Mistakes like the one illustrated above happen when the weights of models are guessed independently of their output. People are often sensitive to astronomical outputs, but not to the astronomically low weights they imply. How do you ensure the weights of the models to estimate the probability of consciousness are reasonable, and sensitive to their outputs? I would model the weights of the models as very wide distributions to represent very high model uncertainty.

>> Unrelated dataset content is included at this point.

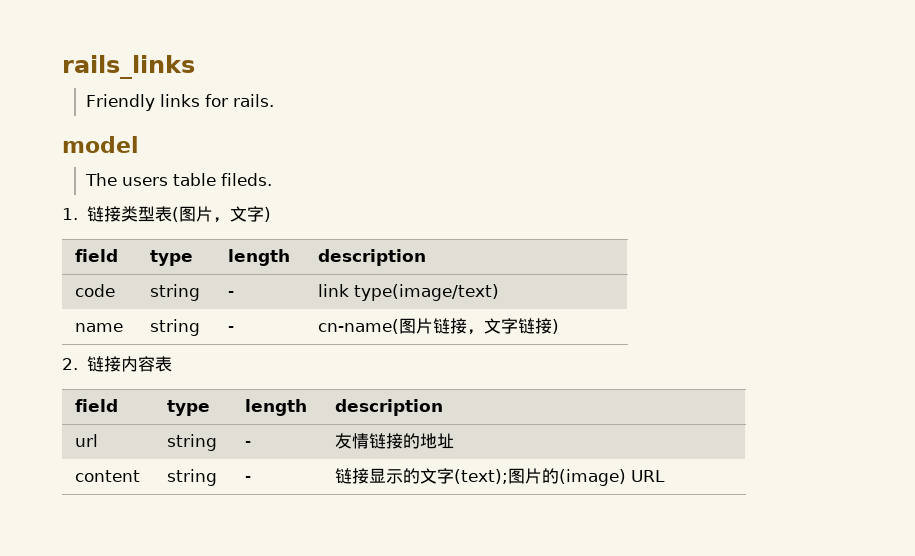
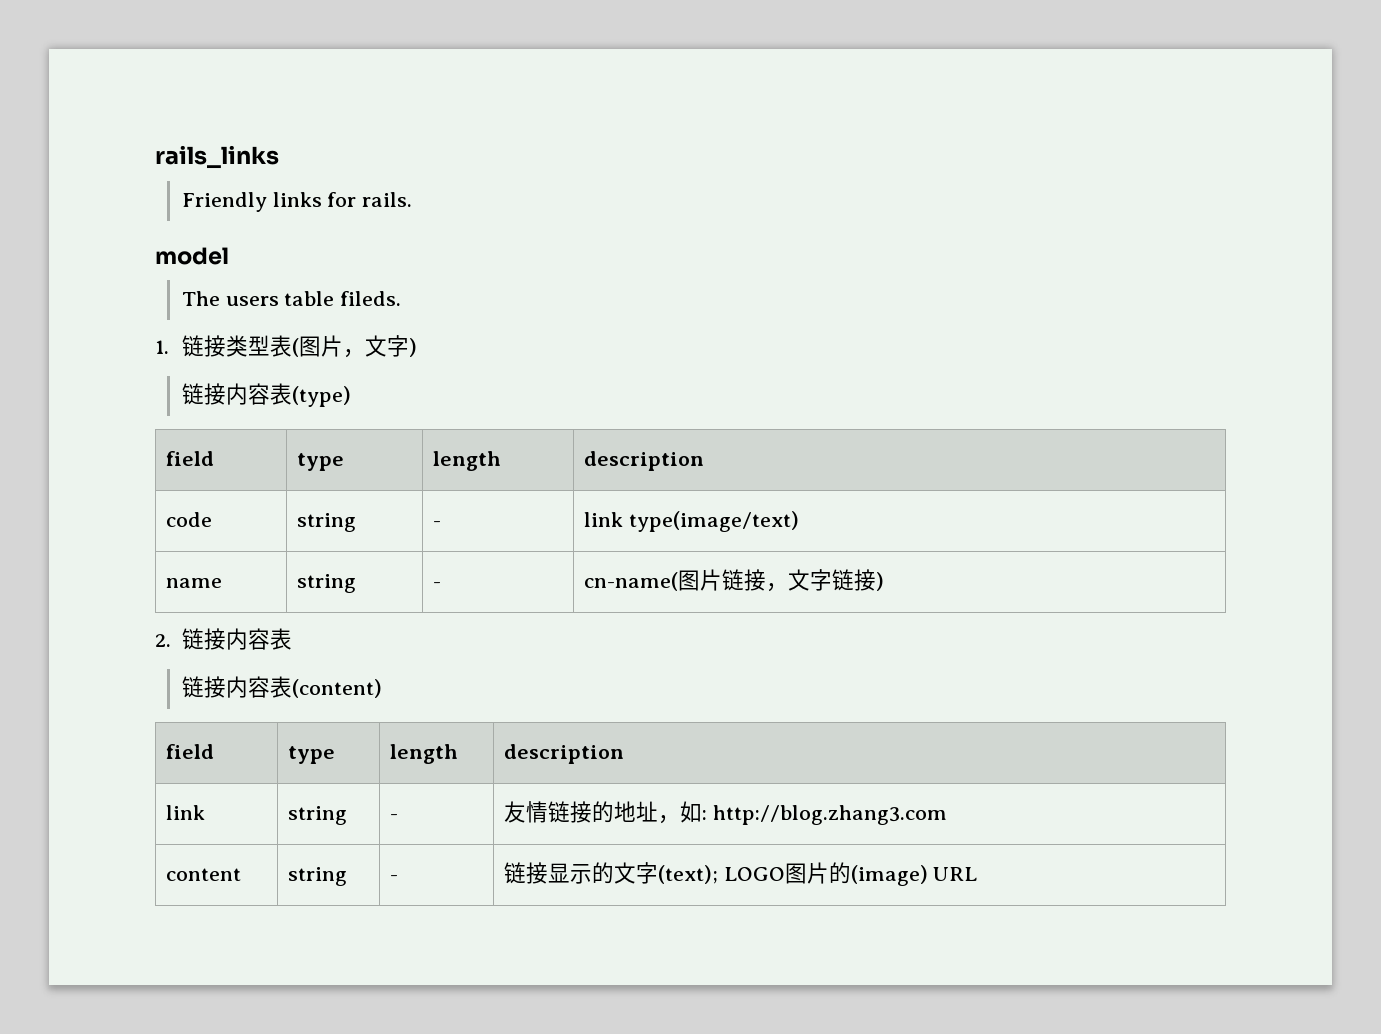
(271, 214) none -> [181,383,351,407] // 链接内容表(type)
[75,399,119,412] [167,400,211,416] [245,399,308,416] [335,399,444,416] [75,434,99,447] // field | type | length | description // url -> [181,676,382,698] [165,744,214,759] [287,746,335,764] [389,744,458,764] [503,744,624,764] [165,805,205,820] // 链接内容表(content) // field | type | length | description // link
(455, 441) none -> [657,801,947,825] ，如: http://blog.zhang3.com
(509, 476) none -> [723,867,785,881] LOGO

- Derek Shiller 29 Jan 2026 20:42 UTC
  4 points
  0 ∶ 0
  Parent
  
  AIs could have negligible welfare (in expectation) even if they are conscious. They may not be sentient even if they are conscious, or have negligible welfare even if they are sentient. I would say the (expected) total welfare of a group (individual welfare times population) matters much more for its moral consideration than the probability of consciousness of its individuals. Do you have any plans to compare the individual (expected hedonistic) welfare of AIs, animals, and humans? You do not mention this in the section “What’s next”.
  
  This is an important caveat. While our motivation for looking at consciousness is largely from its relation to moral status, we don’t think that establishing that AIs were conscious would entail that they have significant states that counted strongly one way or the other for our treatment of them, and establishing that they weren’t conscious wouldn’t entail that we should feel free to treat them however we like.
  
  We think that it estimates of consciousness still play an important practical role. Work on AI consciousness may help us to achieve consensus on reasonable precautionary measures and motivate future research directions with a more direct upshot. I don’t think the results of this model can be directly plugged into any kind of BOTEC, and should be treated with care.
  
  Do you have any ideas for how to decide on the priors for the probability of sentience? I agree decisions about priors are often very arbitrary, and I worry they will have significantly different implications.
  
  We favored a ¹⁄₆ prior for consciousness relative to every stance and we chose that fairly early in the process. To some extent, you can check the prior against what you update to on the basis of your evidence. Given an assignment of evidence strength and an opinion about what it should say about something that satisfies all of the indicators, you can backwards infer the prior needed to update to the right posterior. That prior is basically implicit in your choices about evidential strength. We didn’t explicitly set our prior this way, but we would probably have reconsidered our choice of ¹⁄₆ if it was giving really implausible results for humans, chickens, and ELIZA across the board.
  
  The right conclusion would be that the respondants have no idea about the right exponent, or how to weight the various models because they would not be able to adequately justify their picks.
  
  There is a tension here between producing probabilities we think are right and producing probabilities which could reasonably act as a consensus conclusion. I have my own favorite stance, and I think I have good reason for it, but I didn’t try to convince anyone to give it more weight in our aggregation. Insofar as we’re aiming in the direction of something that could achieve broad agreement, we don’t want to give too much weight to our own views (even if we think we’re right). Unfortunately,among people with significant expertise in this area, there is broad and fairly fundamental disagreement. We think that it is still valuable to shoot for consensus, even if that means everyone will think it is flawed (by giving too much weight to different stances.)